You are viewing a plain text version of this content. The canonical link for it is here.

Posted to dev@hawq.apache.org by Goden Yao <go...@apache.org> on 2016/09/25 20:27:05 UTC

PXF question with HAWQInputFormat to migrate data 1.x -> 2.x

+ dev mailing list , modified the title.

Hi Kyle.

Based on your description, your scenario is (as I understand):
1. HAWQ 1.x cluster installed.
2. HAWQ 2.x cluster installed in the same nodes
3. Data migration (ETL) from HAWQ 1.x files to HAWQ 2.x using PXF (from 2.x
installation)

Is that correct?
So you want to develop a custom PXF plugin that can read HAWQ 1.x parquet
data as external tables on HDFS then Insert into new HAWQ 2.x native table?

According to 1.3 doc:
http://hdb.docs.pivotal.io/131/topics/HAWQInputFormatforMapReduce.html#hawqinputformatexample


1) To use *HAWQInputFormat, *it'll require you also run HAWQ 1.x (as it
requires database URL to access metadata), so this mean you need to run 1.x
and 2.x side by side. In theory , it should be doable, but configuration
wise, no one has tried this.

2) If you run hawq side by side, this means PXF will run side by side as
well - have to make sure there's no conflicts in ports or ambiguity of
which version PXF you are invoking.

That's all I can think of for now.
-Goden

On Fri, Sep 23, 2016 at 12:10 PM Kyle Dunn <kd...@pivotal.io> wrote:

> Glad to hear Resolver is the only other piece - should work out nicely.
>
> So I'm looking at bolting on HAWQInputFormat to PXF (which actually looks
> quite straightforward) and I just want to ensure as many column types are
> supported as possible.

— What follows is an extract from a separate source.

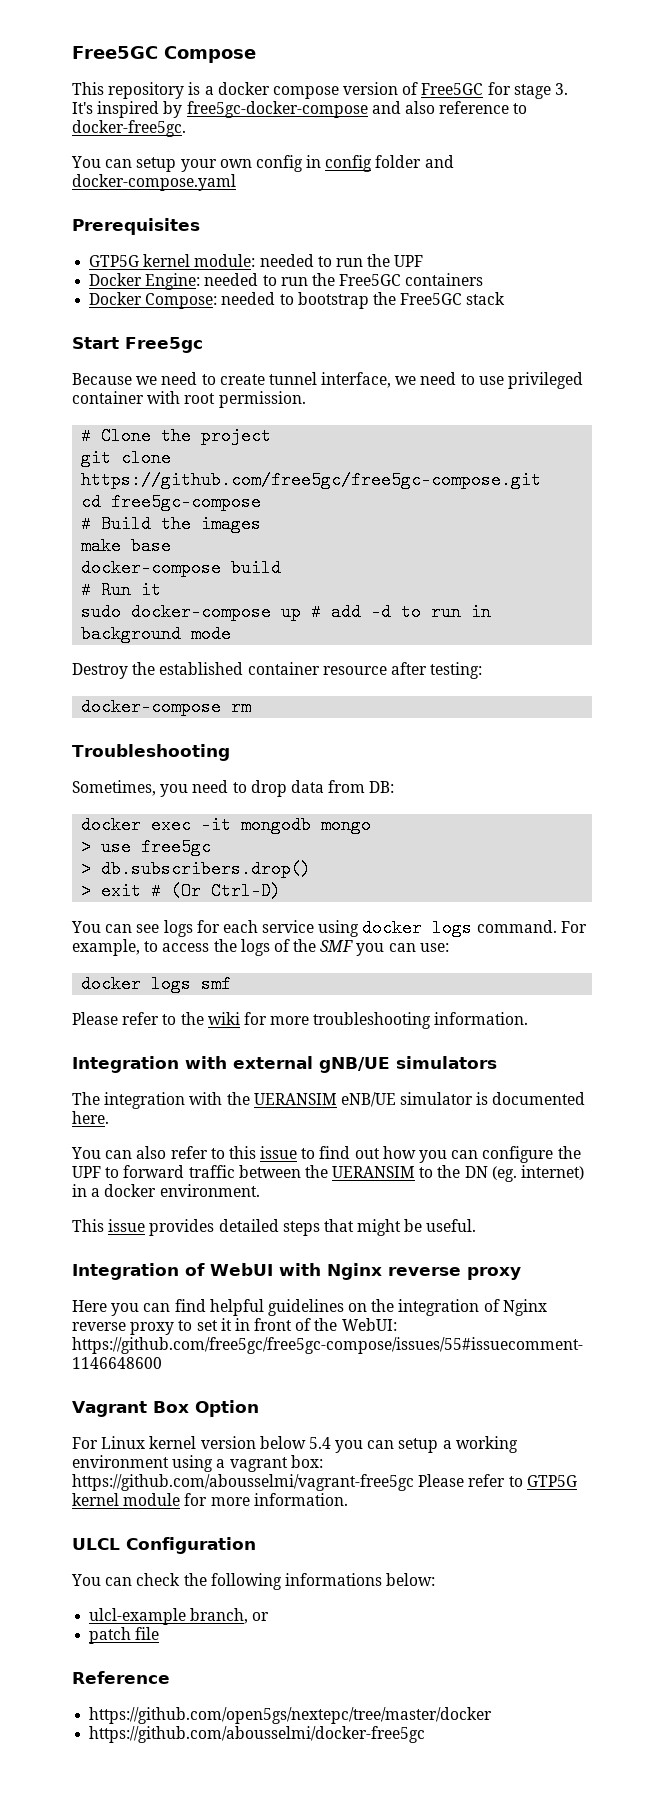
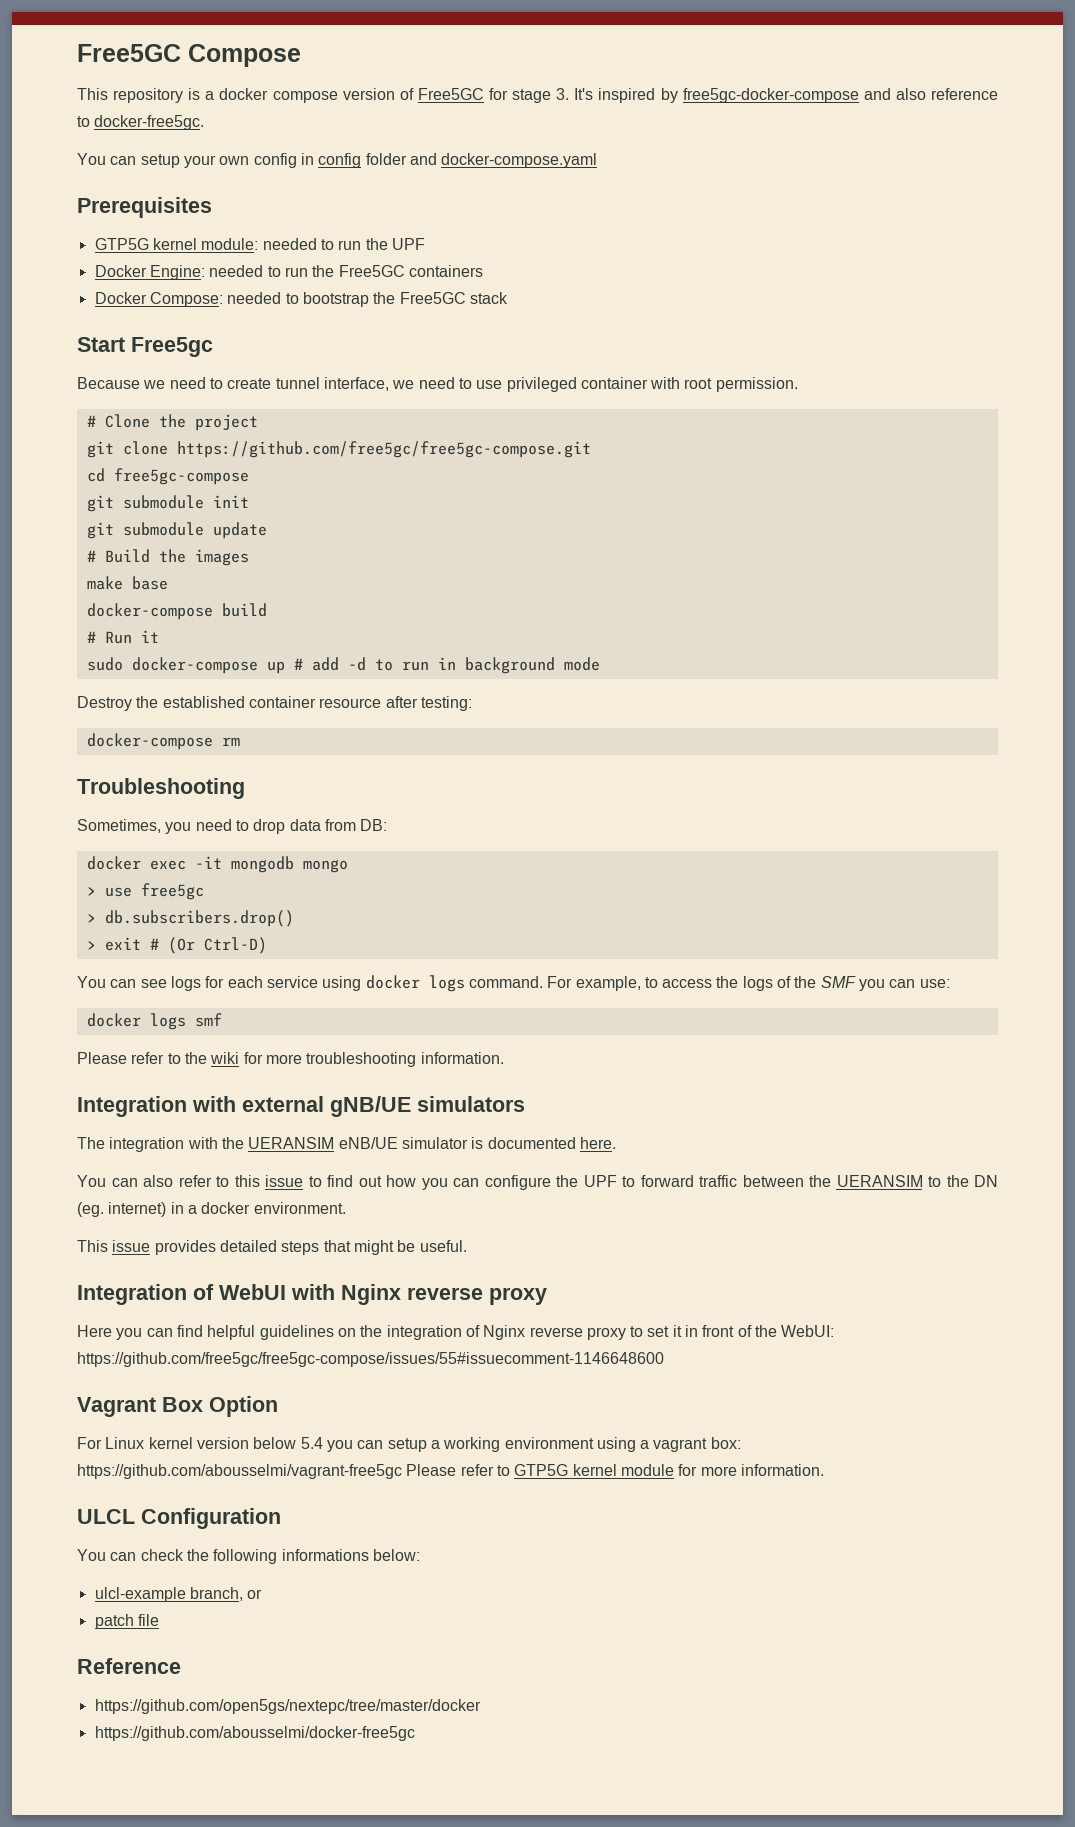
(262, 502) none -> [86,495,249,512] [86,522,267,539] // git submodule init // git submodule update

This is motivated by needing to be able to read
> orphaned HAWQ 1.x files with PXF in HDB/HAWQ 2.x. Will make "in-place"
> upgrades much simpler.
>
> Here is the list of datatypes HAWQInputFormat supports, and the potential
> mapping to PXF types:
>
> [image: pasted1]
>
>
>
> On Fri, Sep 23, 2016 at 12:51 PM Goden Yao <go...@apache.org> wrote:
>
>> Thanks for the wishes.
>> Are you talking about developing a new plugin (a new data source).
>> Mapping data type has 2 parts:
>> 1. what pxf recognized from HAWQ
>> this is
>> https://github.com/apache/incubator-hawq/blob/master/pxf/pxf-api/src/main/java/org/apache/hawq/pxf/api/io/DataType.java
>>
>> 2. what plugins recognize and want to convert to HAWQ type. (Resolver)
>> sample:
>> https://github.com/apache/incubator-hawq/blob/master/pxf/pxf-hive/src/main/java/org/apache/hawq/pxf/plugins/hive/HiveResolver.java
>>
>>
>> basically, 1 provides a type list, and 2 select from that list to see
>> which data type should be converted to hawq recognized type.
>>
>> If you're developing a new plugin with a new type mapping in HAWQ, you
>> need to do both 1 and 2.
>>
>> Which specific primitive type you need which is not on the list?
>> BTW, you can also mail dev mailing list so answers will be archived in
>> public for everyone :)
>>
>> -Goden
>>
>>
>> On Fri, Sep 23, 2016 at 11:43 AM Kyle Dunn <kd...@pivotal.io> wrote:
>>
>>> Hey Goden -
>>>
>>> I'm looking at extending PXF for a new data source and noticed only a
>>> subset of the HAWQ-supported primitive datatypes are implemented in PXF. Is
>>> this as trivial as mapping a type to the corresponding OID in
>>> "api/io/DataType.java" or is there something more I'm missing?
>>>
>>> Hope the new adventure is starting well.
>>>
>>>
>>> -Kyle
>>> --
>>> *Kyle Dunn | Data Engineering | Pivotal*
>>> Direct: 303.905.3171 <3039053171> | Email: kdunn@pivotal.io
>>>
>> --
> *Kyle Dunn | Data Engineering | Pivotal*
> Direct: 303.905.3171 <3039053171> | Email: kdunn@pivotal.io
>

Re: PXF question with HAWQInputFormat to migrate data 1.x -> 2.x

Posted by Kyle Dunn <kd...@pivotal.io>.

Lei's approach seems like a clean, simple way to achieve this.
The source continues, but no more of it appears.